> [Exercise description]: Without any pictures, print the lines below from the one that has "flex-direction: column ->" through the one that has "align-items: flex-end ->", exactly and nothing else.

> [Records for this task]:
++++++++++++++++++++

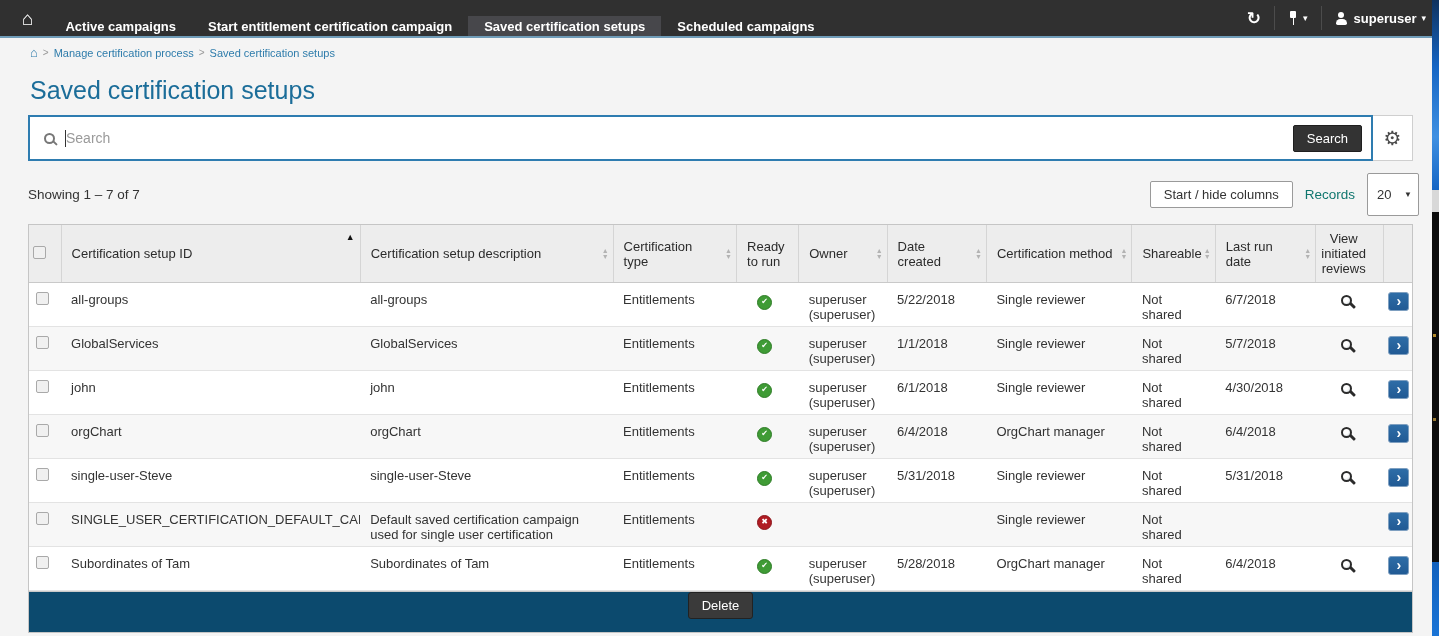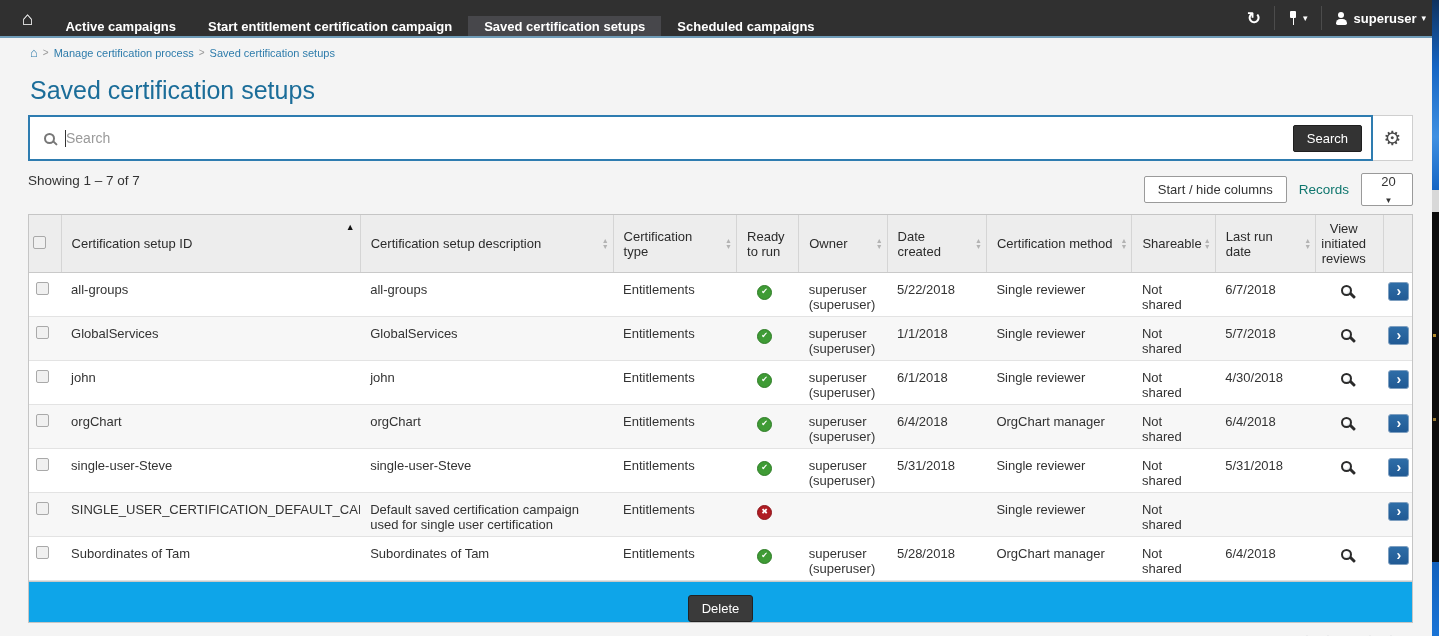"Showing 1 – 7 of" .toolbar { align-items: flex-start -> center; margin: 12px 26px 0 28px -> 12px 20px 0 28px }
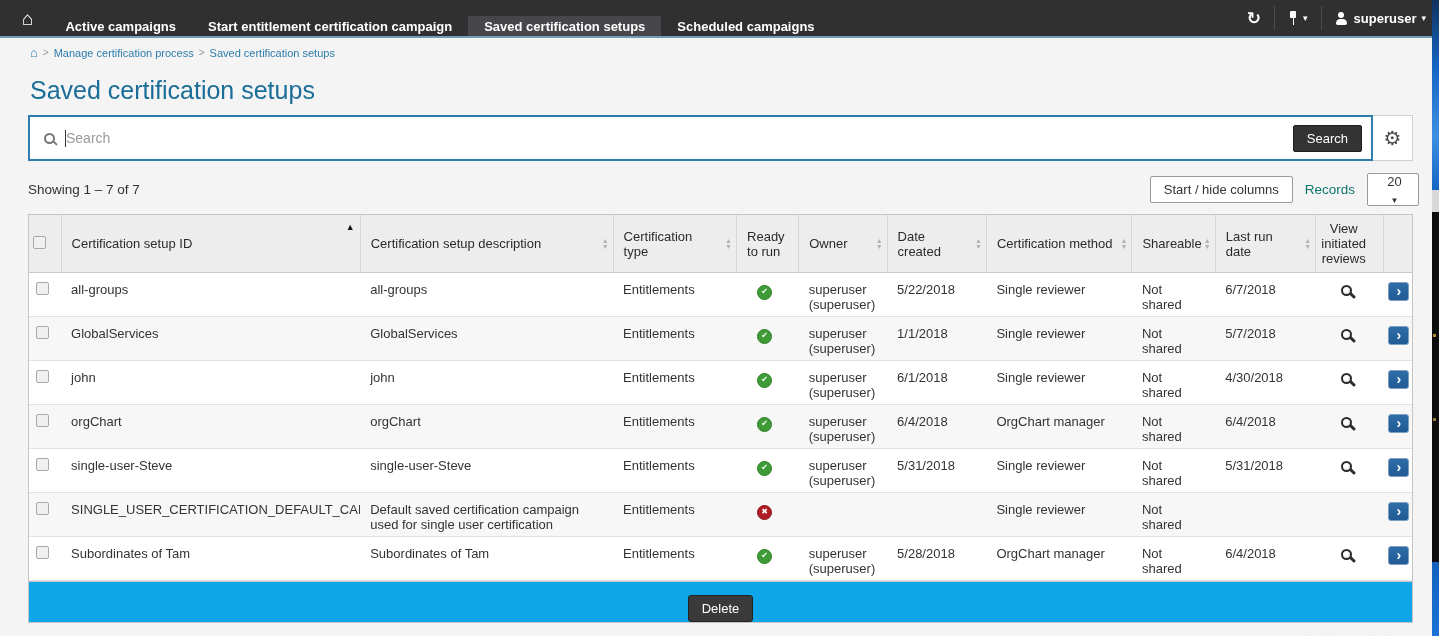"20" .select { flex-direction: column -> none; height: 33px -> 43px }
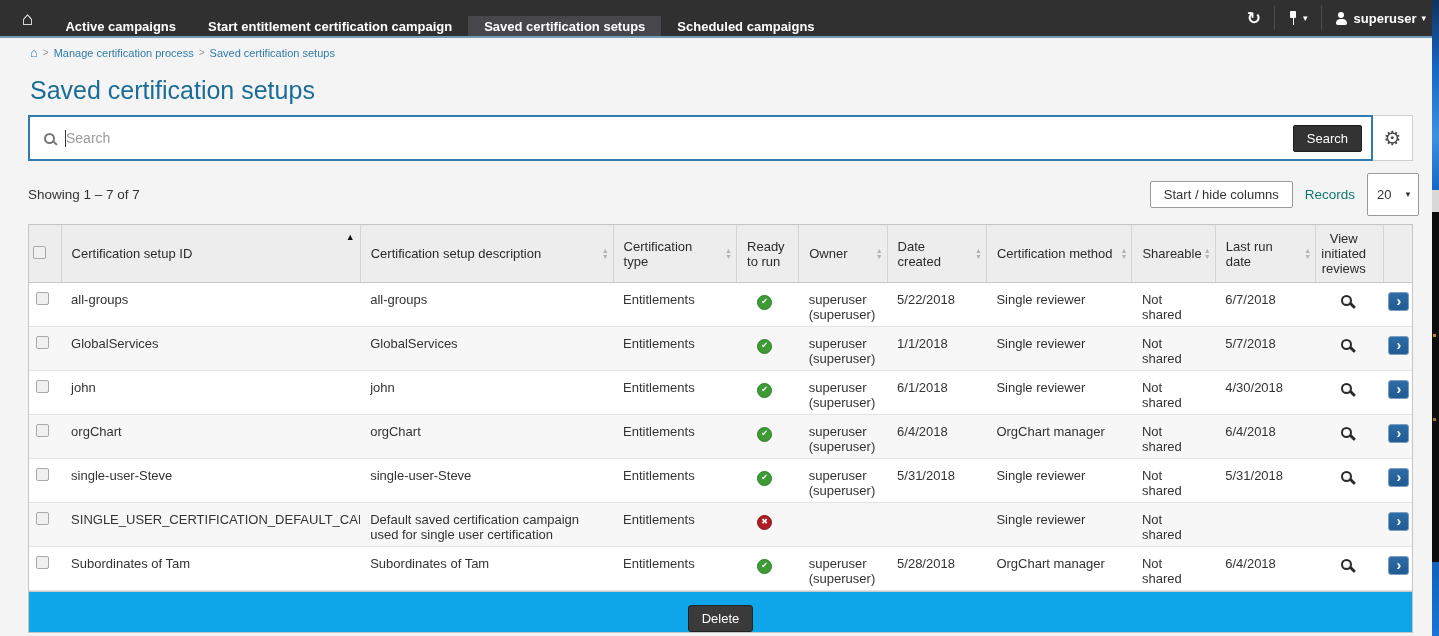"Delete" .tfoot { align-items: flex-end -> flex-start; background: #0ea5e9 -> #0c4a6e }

++++++++++++++++++++

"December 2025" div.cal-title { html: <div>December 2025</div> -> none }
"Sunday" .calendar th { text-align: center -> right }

++++++++++++++++++++

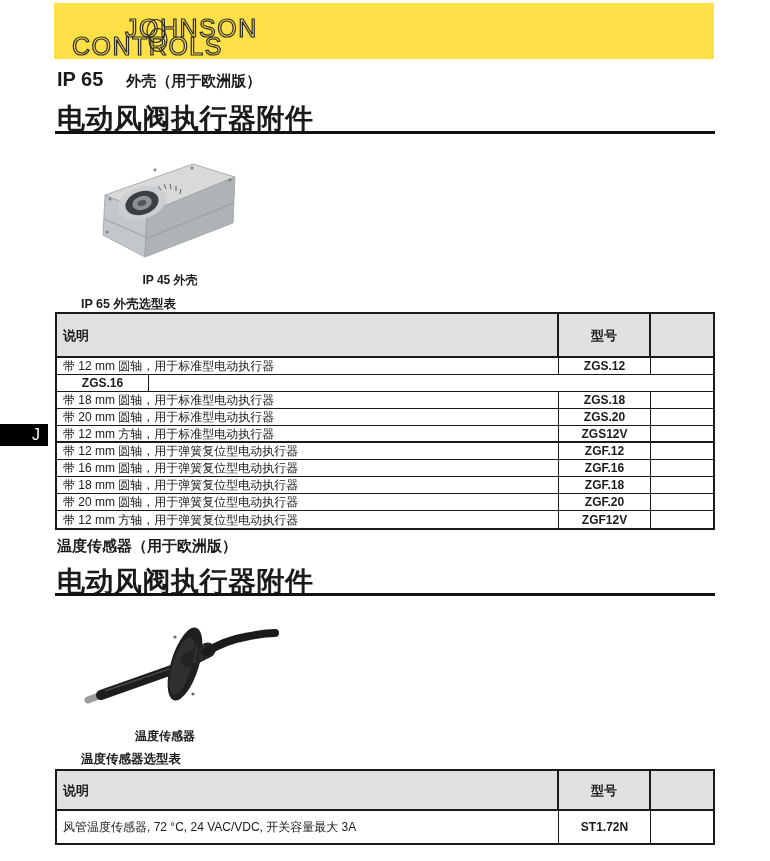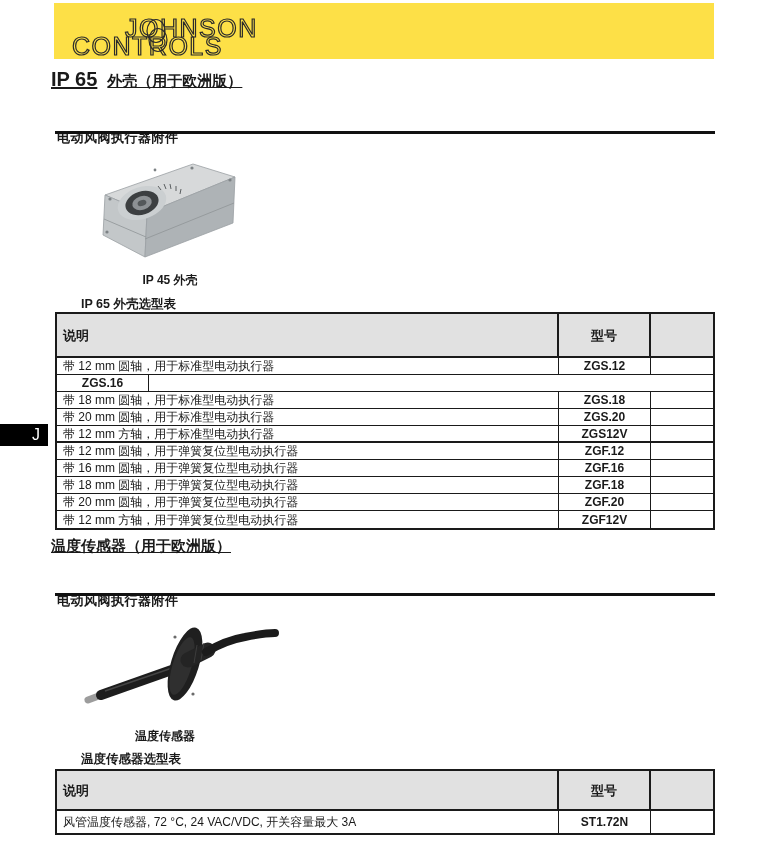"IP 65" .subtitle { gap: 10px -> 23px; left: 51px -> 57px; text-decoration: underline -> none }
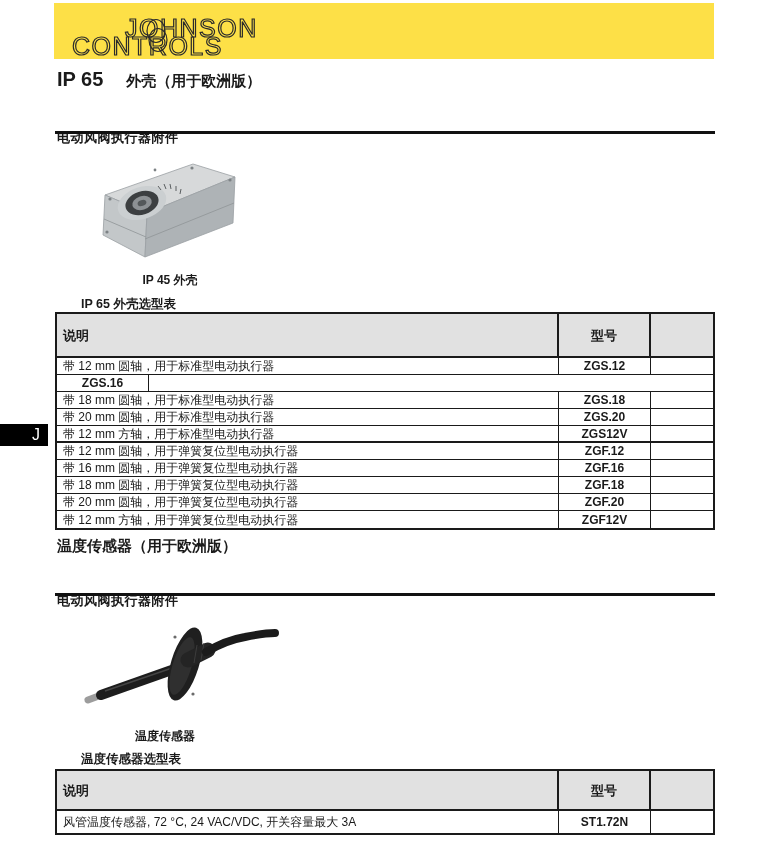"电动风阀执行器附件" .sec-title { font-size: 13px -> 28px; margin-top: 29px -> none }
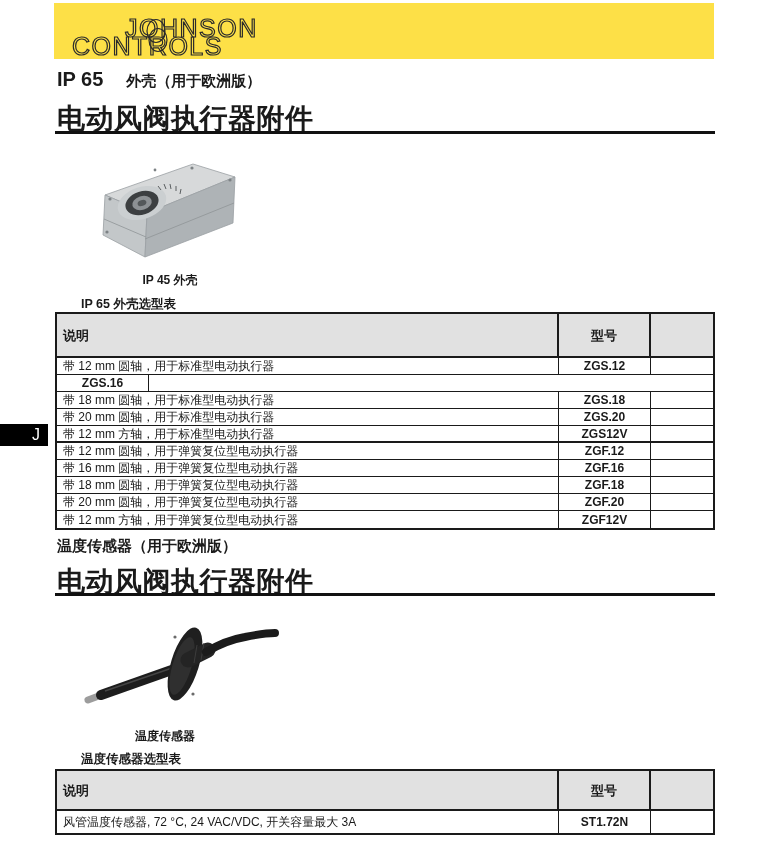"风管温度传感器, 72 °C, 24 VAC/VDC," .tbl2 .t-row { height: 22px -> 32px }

++++++++++++++++++++

> [Written solution]:
"20" .select { flex-direction: column -> none; height: 33px -> 43px }
"Delete" .tfoot { align-items: flex-end -> flex-start; background: #0ea5e9 -> #0c4a6e }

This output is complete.